Here is the correct code.
Code:
{code:java}
import java.util.ArrayList;
import java.util.HashMap;
import java.util.List;
import org.apache.solr.client.solrj.SolrClient;
import org.apache.solr.client.solrj.impl.ConcurrentUpdateSolrClient;
import org.apache.solr.client.solrj.impl.HttpSolrClient;
import org.apache.solr.client.solrj.request.UpdateRequest;
import org.apache.solr.client.solrj.response.UpdateResponse;
import org.apache.solr.common.SolrInputDocument;
import static java.lang.System.*;
public class Reproduce {
public static void main(String[] args) throws Exception {
SolrClient solrClient = new
HttpSolrClient.Builder().withBaseSolrUrl("http://localhost:8983/solr/techproducts").build();
// SolrClient solrClient = new
ConcurrentUpdateSolrClient.Builder("http://localhost:8983/solr/techproducts").withThreadCount(4).withQueueSize(500).build();
List<String> idList = List.of("TWINX2048-3200PRO", "VS1GB400C3",
"VDBDB1A16", "MA147LL/A", "F8V7067-APL-KIT");
List<SolrInputDocument> batch = new ArrayList<>();
for(int idx = 1; idx <= idList.size(); idx++) {
SolrInputDocument doc = new SolrInputDocument();
if (idx == 3) {
doc.addField("id", idList.get(idx - 1) + "_invalid");
} else {
doc.addField("id", idList.get(idx - 1));
}
doc.addField("hasUserAssertions", new HashMap<String, Object>() {{
put("set", true); }});
// this makes sure update only succeeds when record with specified id
exists
doc.addField("_version_", 1);
out.println("Added solr doc for record: " + doc.get("id"));
batch.add(doc);
}
UpdateRequest updateRequest = new UpdateRequest();
updateRequest.setAction(UpdateRequest.ACTION.COMMIT, false, false);
updateRequest.setParam("failOnVersionConflicts", "false");
updateRequest.add(batch); // List<SolrInputDocument> batch
updateRequest.lastDocInBatch();
try {
UpdateResponse process = updateRequest.process(solrClient);
out.println("xhk205 process = " + process.toString());
} catch (Exception e) {
out.println("Failed to update solr doc, error message: " +
e.getMessage());
}
}
}
{code}
Output:
{code:java}
Added solr doc for record: id=TWINX2048-3200PRO
Added solr doc for record: id=VS1GB400C3
Added solr doc for record: id=VDBDB1A16_invalid
Added solr doc for record: id=MA147LL/A
Added solr doc for record: id=F8V7067-APL-KIT
Failed to update solr doc, error message: Error from server at
http://localhost:8983/solr/techproducts: Document not found for update.
id=VDBDB1A16_invalid
{code}
Query:
[http://localhost:8983/solr/techproducts/select?fq=hasUserAssertions:true&q=*:*]
{code:java}
{responseHeader: {status: 0,QTime: 0,params: {q: "*:*",fq:
"hasUserAssertions:true"}},response: {numFound: 0,start: 0,docs: [ ]}}
{code}
{quote} # There's a failOnVersionConflicts=false so theoretically only the
invalid id update will fail.{quote}
I understand the problem.
That is indeed the expected behavior.
I'll look into it in more detail when I get some time...
[https://solr.apache.org/guide/8_2/updating-parts-of-documents.html]
{quote}When documents are added/updated in batches even a single version
conflict may lead to rejecting the entire batch.

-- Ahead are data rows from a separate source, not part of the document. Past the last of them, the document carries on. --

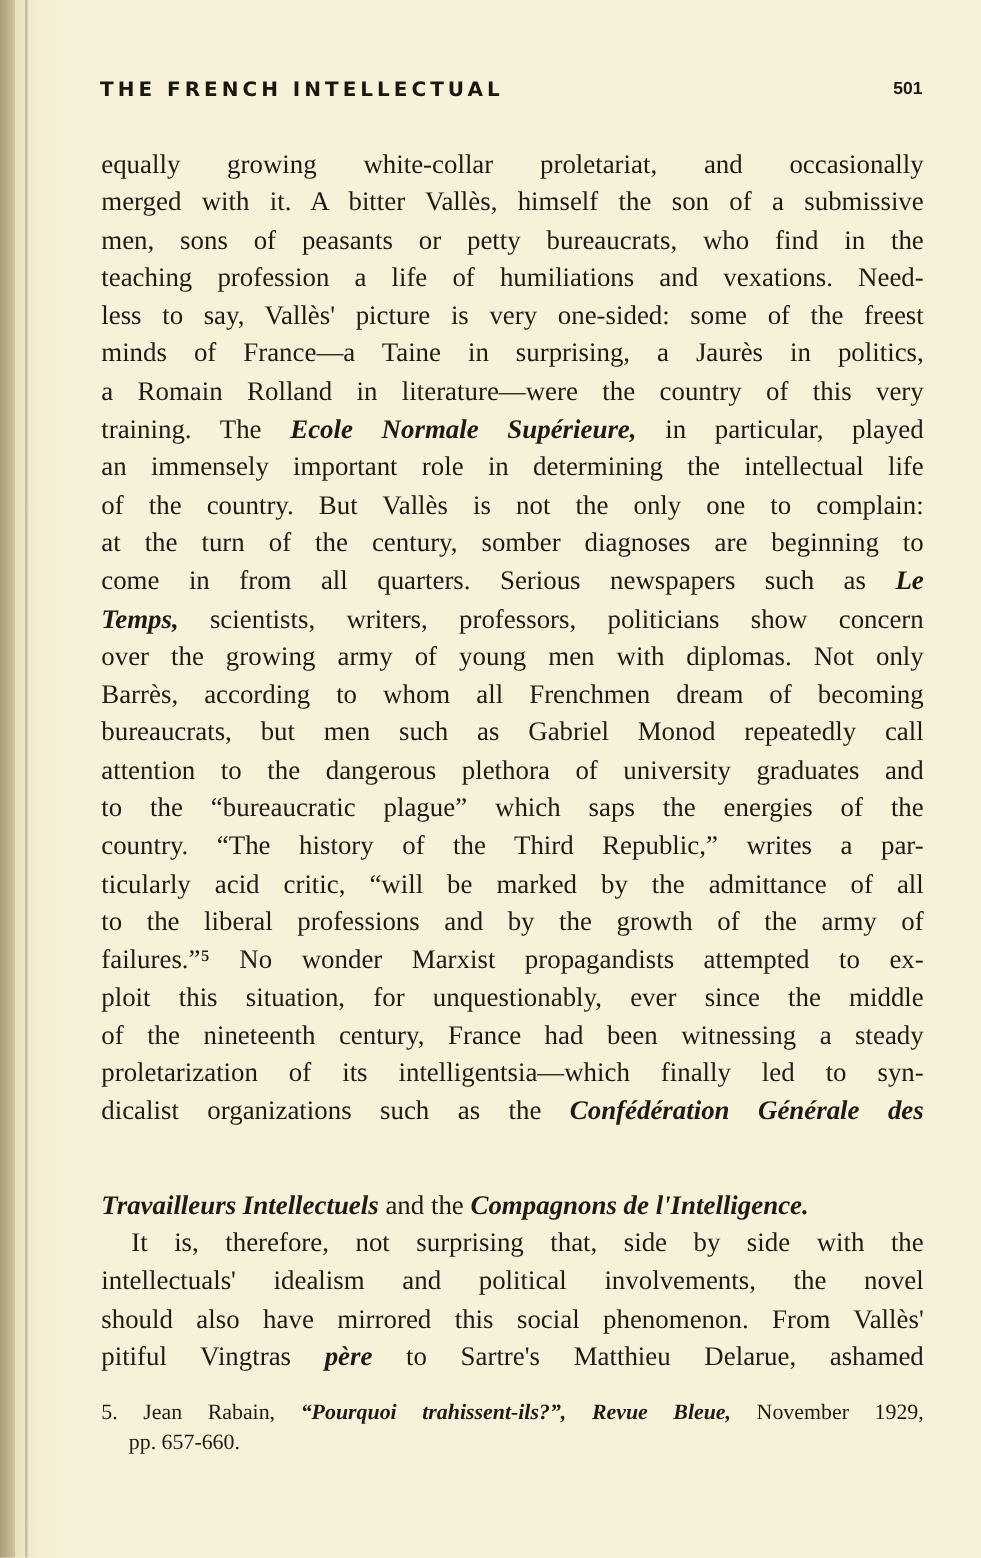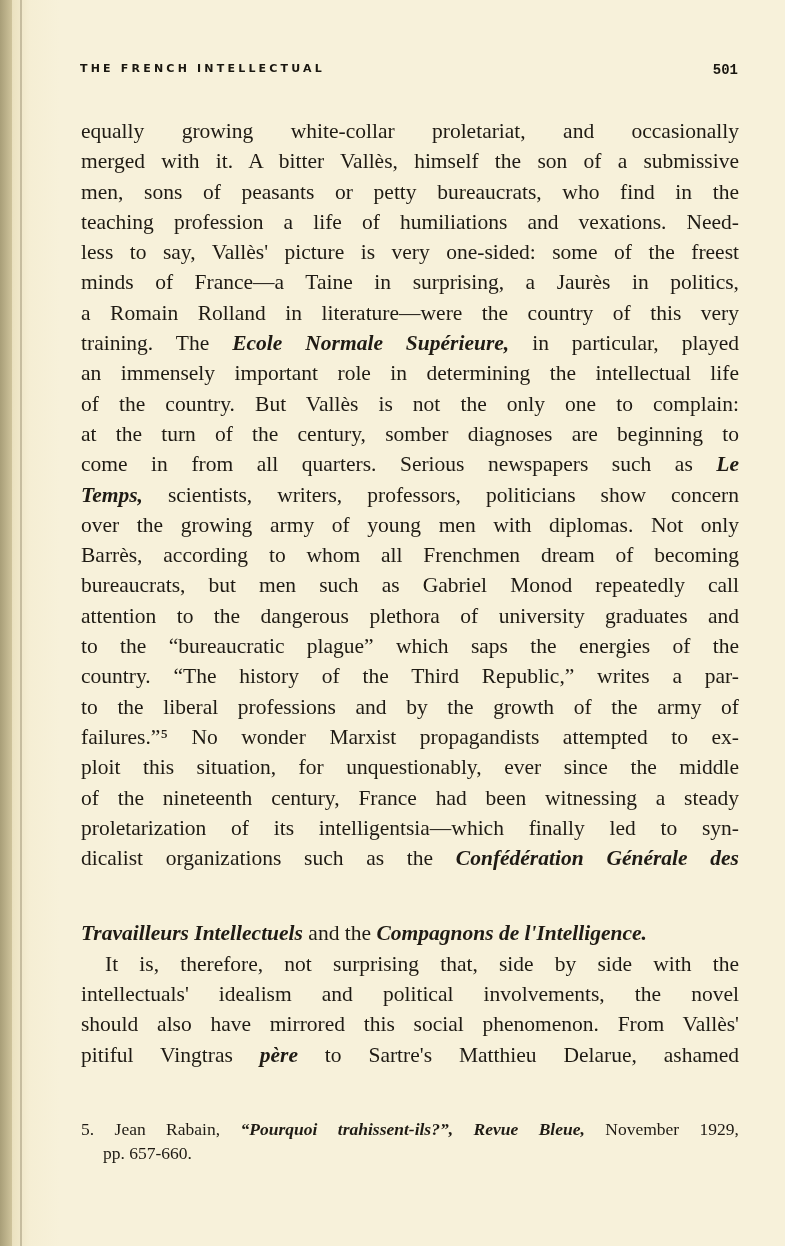"THE FRENCH INTELLECTUAL" .running-head { font-size: 11px -> 16px }
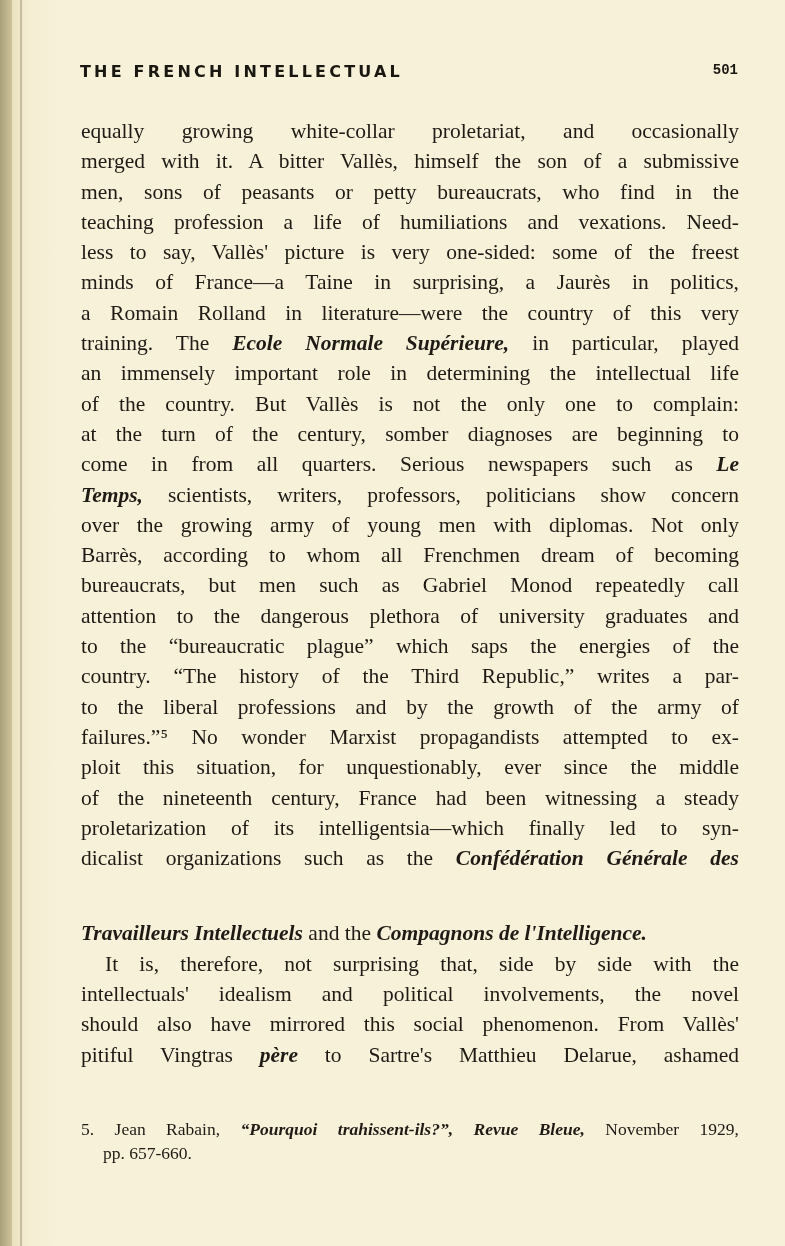"501" .page-number { font-family: Liberation Mono, monospace -> Liberation Sans, sans-serif }
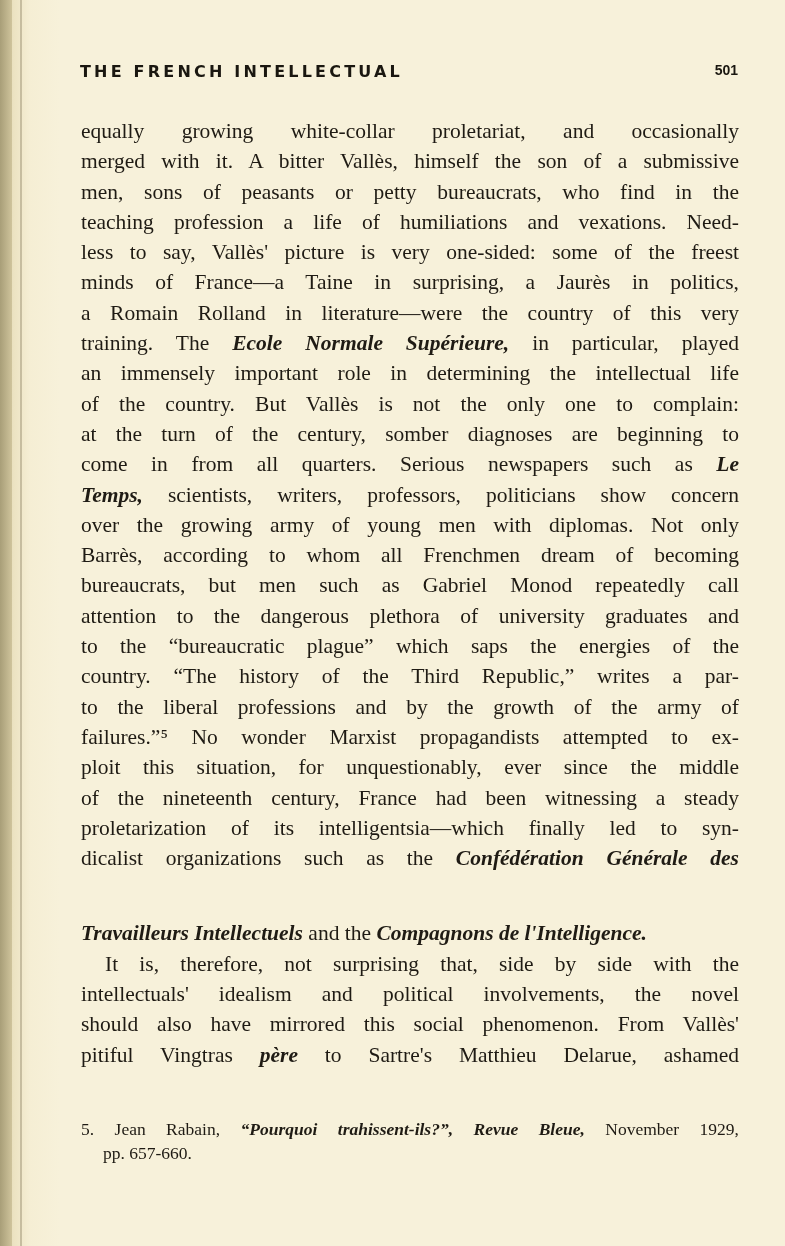"ticularly acid critic, “will be" div.line { html: none -> <div><span>ticularly acid critic, “will be marked by the admittance of all</span></div> }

Use the parameter
{{failOnVersionConflicts=false}} to avoid failure of the entire batch when
version constraints fail for one or more documents in a batch.
{quote}
> exception in updateRequest caused all subsequent update fail
> ------------------------------------------------------------
>
> Key: SOLR-15417
> URL: https://issues.apache.org/jira/browse/SOLR-15417
> Project: Solr
> Issue Type: Bug
> Security Level: Public(Default Security Level. Issues are Public)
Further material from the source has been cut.